Records provided |
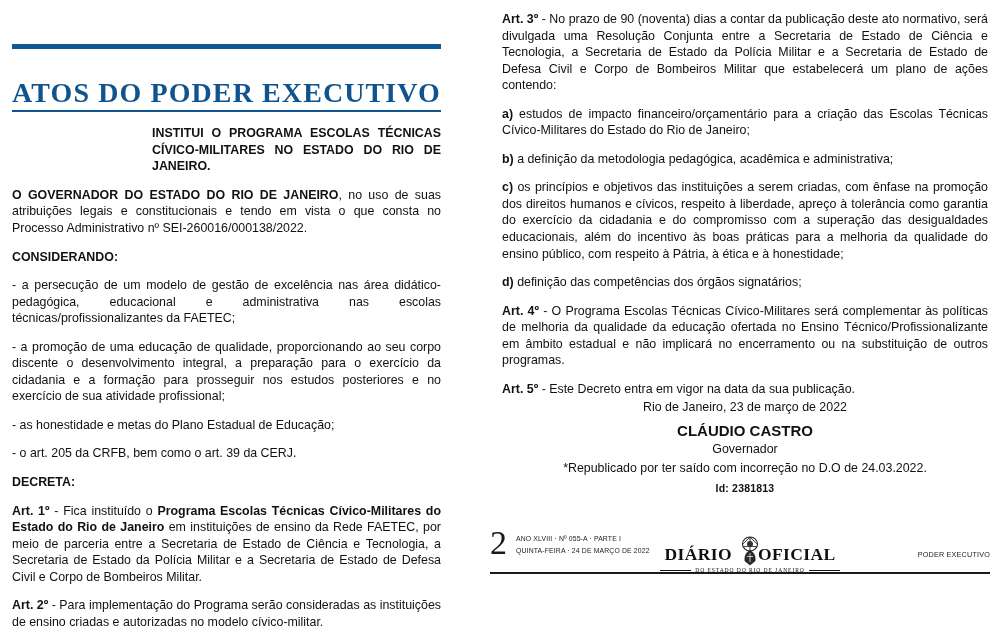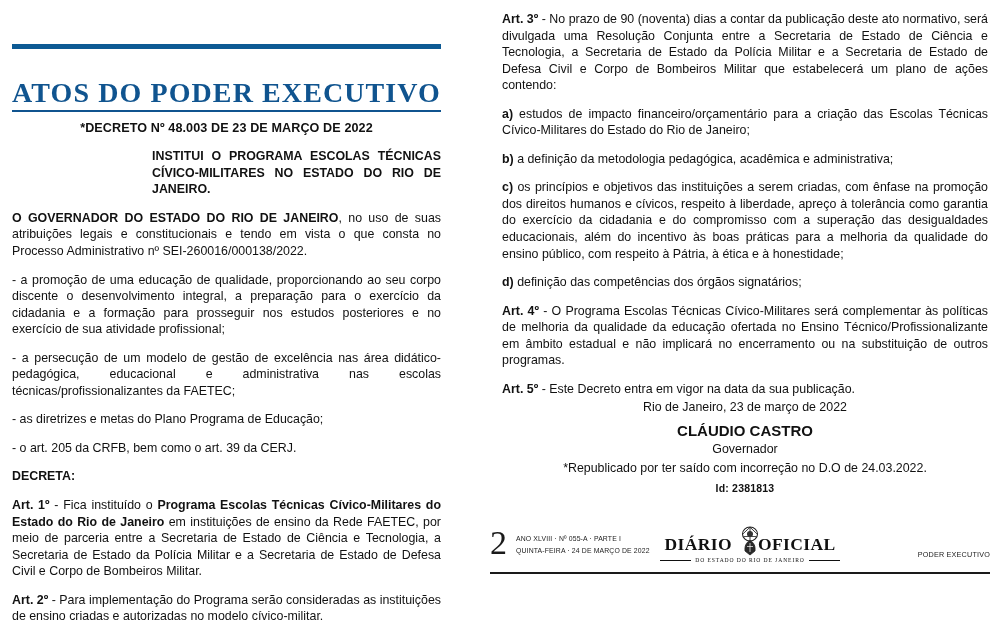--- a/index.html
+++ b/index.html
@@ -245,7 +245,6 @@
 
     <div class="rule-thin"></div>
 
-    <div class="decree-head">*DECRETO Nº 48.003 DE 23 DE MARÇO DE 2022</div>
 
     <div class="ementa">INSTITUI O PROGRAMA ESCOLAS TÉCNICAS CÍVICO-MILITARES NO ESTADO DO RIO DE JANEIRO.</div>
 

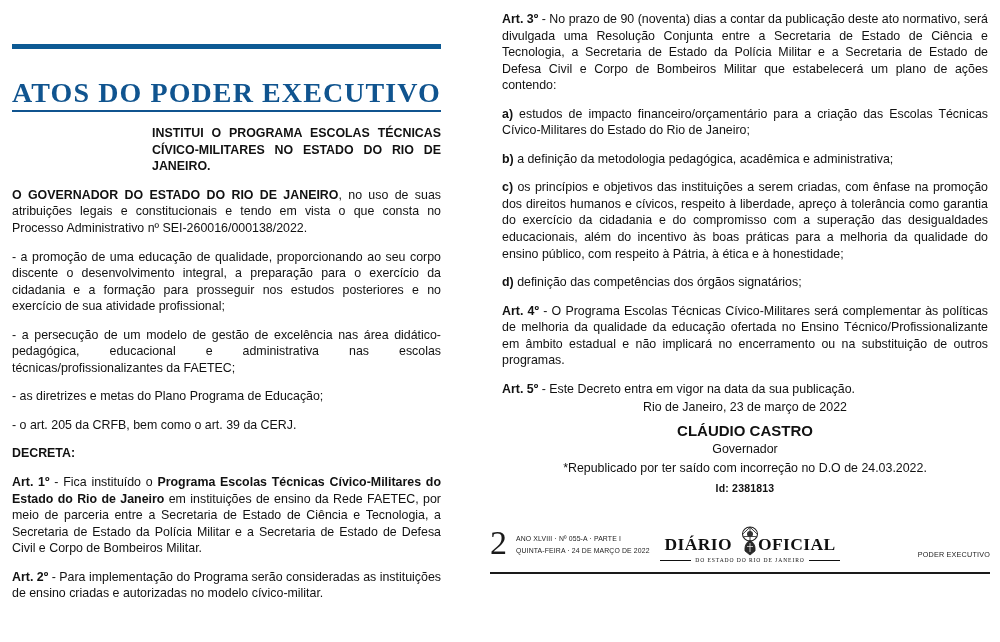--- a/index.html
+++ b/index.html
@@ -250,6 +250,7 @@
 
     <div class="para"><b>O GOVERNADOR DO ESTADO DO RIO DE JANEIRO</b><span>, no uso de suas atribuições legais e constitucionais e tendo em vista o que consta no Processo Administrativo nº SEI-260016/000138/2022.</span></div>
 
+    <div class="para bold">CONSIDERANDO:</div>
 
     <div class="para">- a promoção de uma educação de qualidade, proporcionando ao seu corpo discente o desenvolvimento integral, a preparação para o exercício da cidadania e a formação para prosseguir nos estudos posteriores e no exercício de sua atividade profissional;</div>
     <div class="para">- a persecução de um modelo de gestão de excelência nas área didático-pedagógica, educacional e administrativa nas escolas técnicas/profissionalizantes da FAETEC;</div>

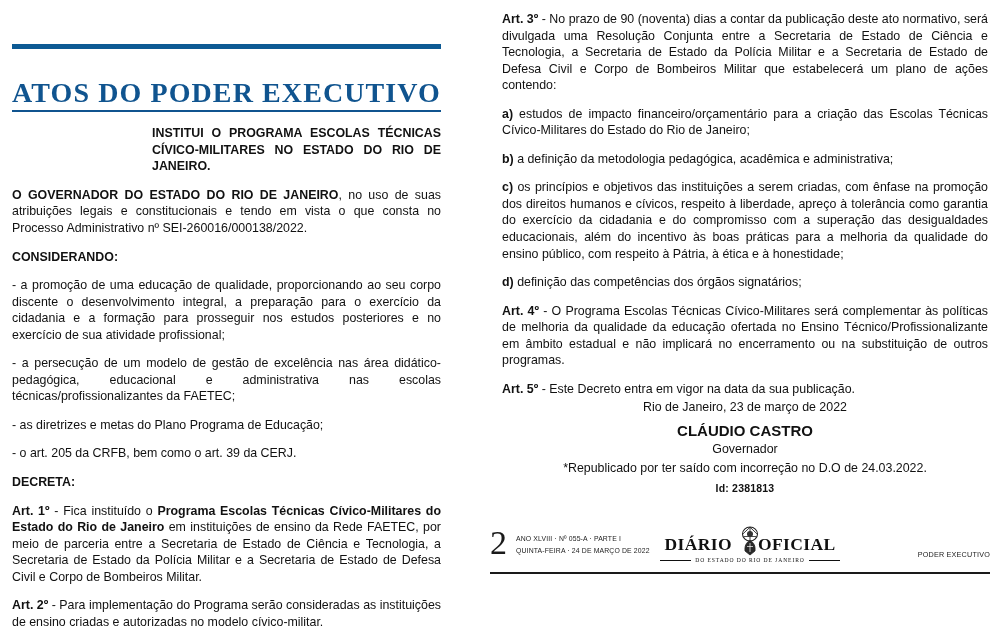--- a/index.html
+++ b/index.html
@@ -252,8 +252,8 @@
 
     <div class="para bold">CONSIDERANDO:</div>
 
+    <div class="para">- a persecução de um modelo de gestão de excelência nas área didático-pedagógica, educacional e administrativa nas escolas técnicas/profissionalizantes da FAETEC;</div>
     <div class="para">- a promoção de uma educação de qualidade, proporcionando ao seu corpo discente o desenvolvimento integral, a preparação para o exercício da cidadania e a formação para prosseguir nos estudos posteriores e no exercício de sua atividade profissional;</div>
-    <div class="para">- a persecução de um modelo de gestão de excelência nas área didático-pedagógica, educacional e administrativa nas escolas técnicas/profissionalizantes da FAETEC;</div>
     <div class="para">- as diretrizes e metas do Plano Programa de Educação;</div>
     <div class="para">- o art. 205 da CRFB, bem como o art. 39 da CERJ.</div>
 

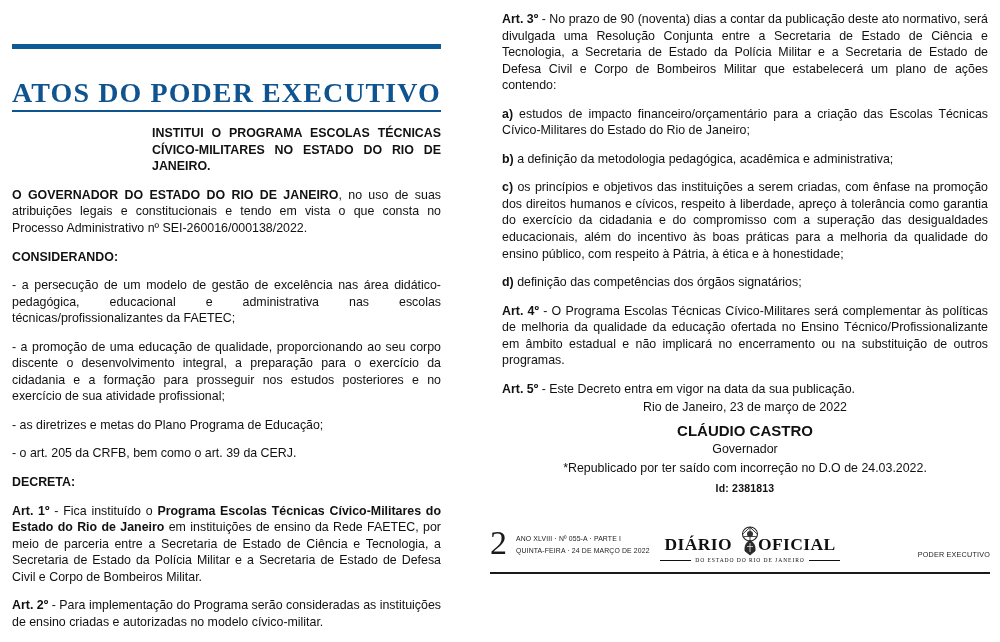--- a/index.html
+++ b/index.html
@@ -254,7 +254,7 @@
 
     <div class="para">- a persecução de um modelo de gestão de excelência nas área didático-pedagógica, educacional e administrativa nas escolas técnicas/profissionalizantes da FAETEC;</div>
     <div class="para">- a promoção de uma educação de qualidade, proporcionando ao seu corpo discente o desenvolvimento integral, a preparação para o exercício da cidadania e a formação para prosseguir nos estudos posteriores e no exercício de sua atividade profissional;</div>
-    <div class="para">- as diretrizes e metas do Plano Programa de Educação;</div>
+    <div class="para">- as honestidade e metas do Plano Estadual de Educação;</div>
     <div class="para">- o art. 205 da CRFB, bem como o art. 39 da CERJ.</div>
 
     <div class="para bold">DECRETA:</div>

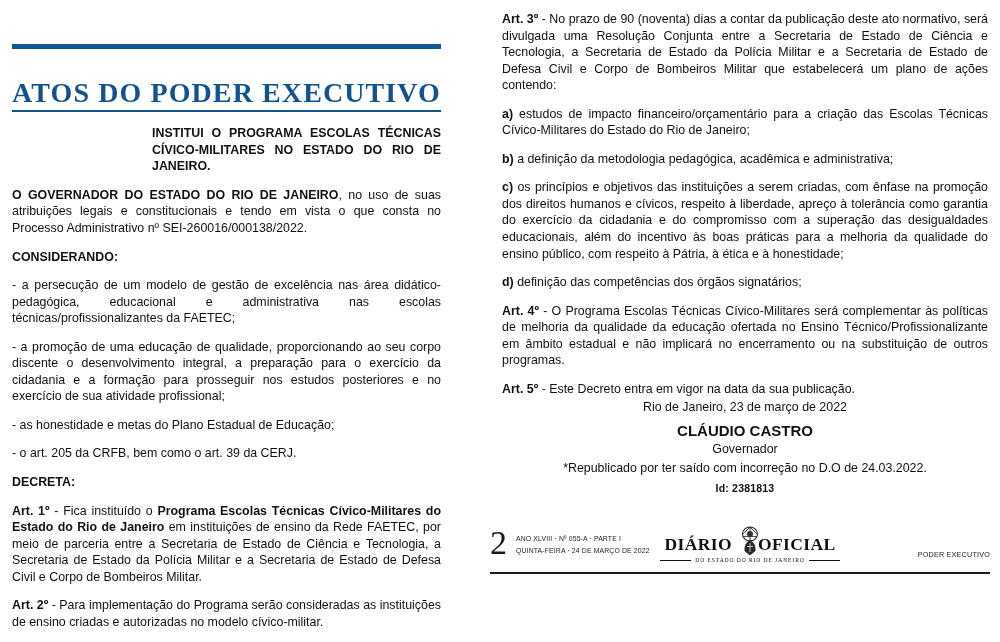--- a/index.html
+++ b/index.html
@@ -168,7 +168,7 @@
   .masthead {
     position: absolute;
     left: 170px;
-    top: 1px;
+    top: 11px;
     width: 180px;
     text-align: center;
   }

Directions for this task |
With the pictures left out, restate word for word every line of the data above, from the first down to the line that contains "-250,6 +250,7 @@".

Written solution |
--- a/index.html
+++ b/index.html
@@ -245,7 +245,6 @@
 
     <div class="rule-thin"></div>
 
-    <div class="decree-head">*DECRETO Nº 48.003 DE 23 DE MARÇO DE 2022</div>
 
     <div class="ementa">INSTITUI O PROGRAMA ESCOLAS TÉCNICAS CÍVICO-MILITARES NO ESTADO DO RIO DE JANEIRO.</div>
 

--- a/index.html
+++ b/index.html
@@ -250,6 +250,7 @@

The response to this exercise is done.